Als ich in Pokhara, Nepal, meine Schüler in den Buddhismus einführte, hatte ich die Einsicht, dass alles ein Prozess ist. Damals lösten sich bei Pokhara feste Berge in Erdrutsche auf. Sie blockierten die Flüsse, was wiederum massive Zerstörungen bewirkte. Bis dahin war ein Berg für mich ein festes Objekt, ich sah ihn nicht als einen Prozess an. Auch der Boden unter meinen Füßen und die Kaffeetasse in meiner Hand schienen bis dahin feste Körper zu sein. Physiker sehen jedoch alles als Energie, die sich bewegt. Moleküle und Atome schwingen im festen Zustand langsamer und im flüssigen oder gasförmigen Zustand schneller.

Bei Eis, Wasser und Dampf handelt es sich um Wasser in anderer Form. Die Tibeter sagen, wenn wir an unserem gewohnten, ängstlichen Selbst festhalten, sind wir wie ein Stück Eis. Wenn wir uns in unsere wahre Natur entspannen, können wir fließen wie Wasser. Unser zerstreuter Geist kann sich dann frei und natürlich sammeln. Indem wir uns darauf einlassen, können wir beginnen klar zu sehen.
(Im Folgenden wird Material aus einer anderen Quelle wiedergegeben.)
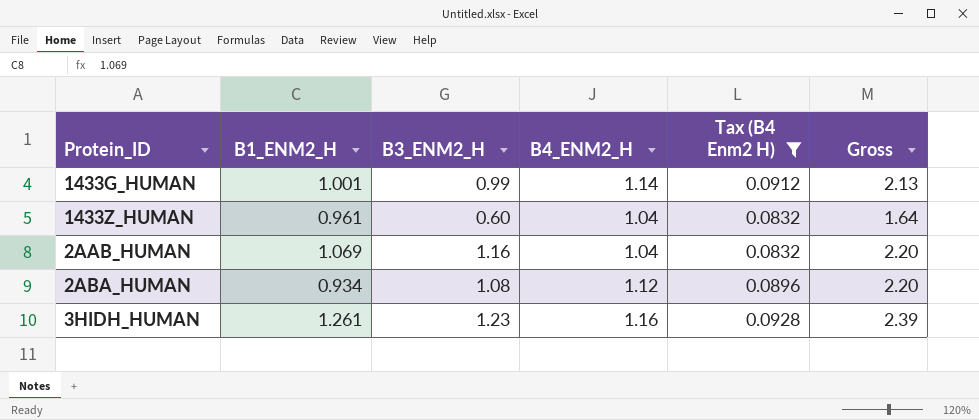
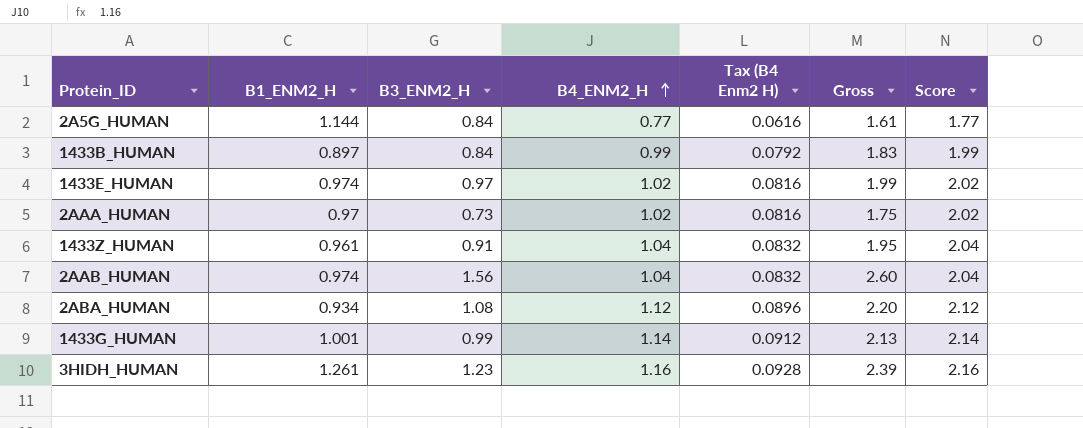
filter: Tax (B4 Enm2 H) >= 0.0832 -> none
row order: none -> B4_ENM2_H ascending
column Score | formula: none -> [B4_ENM2_H] + 1
1433Z_HUMAN | B3_ENM2_H: 0.60 -> 0.91
1433Z_HUMAN | Gross: 1.64 -> 1.95
2AAB_HUMAN | B1_ENM2_H: 1.069 -> 0.974
2AAB_HUMAN | B3_ENM2_H: 1.16 -> 1.56
2AAB_HUMAN | Gross: 2.20 -> 2.60

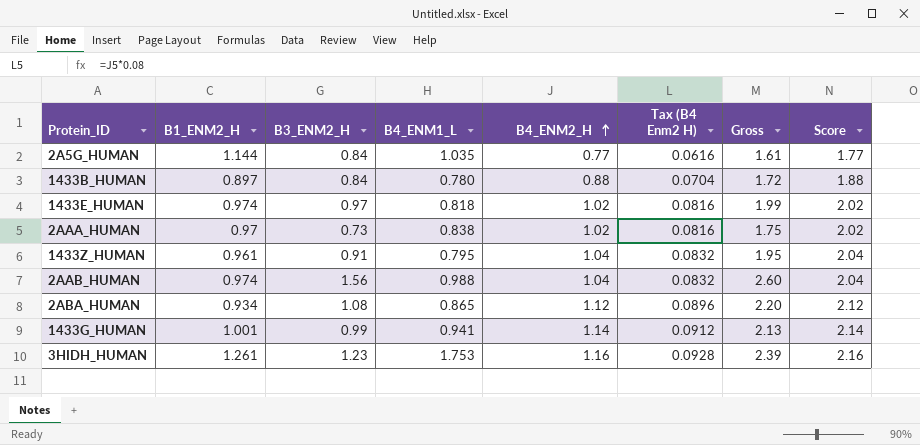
column B4_ENM1_L | position: none -> 4
1433B_HUMAN | B4_ENM2_H: 0.99 -> 0.88
1433B_HUMAN | Tax (B4 Enm2 H): 0.0792 -> 0.0704
1433B_HUMAN | Gross: 1.83 -> 1.72
1433B_HUMAN | Score: 1.99 -> 1.88

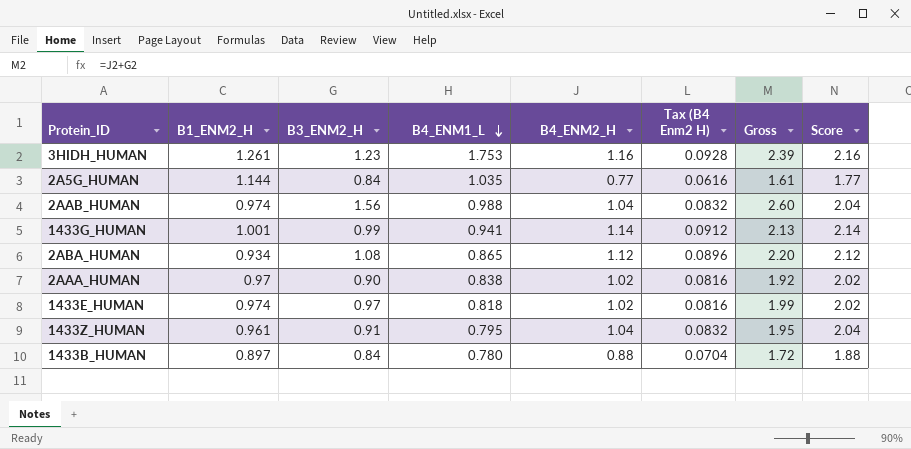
row order: B4_ENM2_H ascending -> B4_ENM1_L descending
2AAA_HUMAN | B3_ENM2_H: 0.73 -> 0.90
2AAA_HUMAN | Gross: 1.75 -> 1.92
Die materielle Welt erscheint im Bewusstsein

Schon als Baby sind wir bewusst. Bewusst zu sein, ermöglicht es uns, zu denken und zu handeln. Es ist die Grundlage jeder Erfahrung. Doch das ist schwer zu erkennen. Der tibetische Abt Thrangu Rinpoche weist auf die Herausforderung hin: „Wenn wir unseren Geist betrachten, ist er ohne Substanz. Obwohl die Substanz fehlt, ist er kein Nichts, sondern läßt uns erkennen. Wenn wir diese Substanzlosigkeit erfahren, sprechen wir von Leerheit. Gleichzeitig erfahren wir kognitive Klarheit. Das sind die zwei Aspekte, die wir erkennen. Was erkennt? Es ist unser Bewusstsein, das sich selbst erkennt.“

Die Meditation ermöglicht es uns, die Dinge so zu sehen, wie sie sind, und nicht durch all unsere gewohnten Filter. Diese Erkenntnis „verbrennt“ alle Konzepte. „Aus buddhistischer Sicht“, sagt Lama Ringu Tulku „ist jedes Konzept, das wir haben, erdacht und deshalb nicht wahr.“ Wer an Konzepten festhält, wie „Alles ist Leerheit“ oder „Alles ist voneinander abhängig“, erfährt die Welt nicht unmittelbar sondern als Konzept. Wer sich hingegen entspannt und meditiert, kann erkennen, wie Gedanken, Emotionen und Erkenntnisse im Bewusstsein kommen und gehen. Dann können wir entspannt und offen sein. Am Montag werden wir uns auf die weite Stille einlassen, um anschließend über das zu meditieren, was wir uns für das neue Jahr wünschen.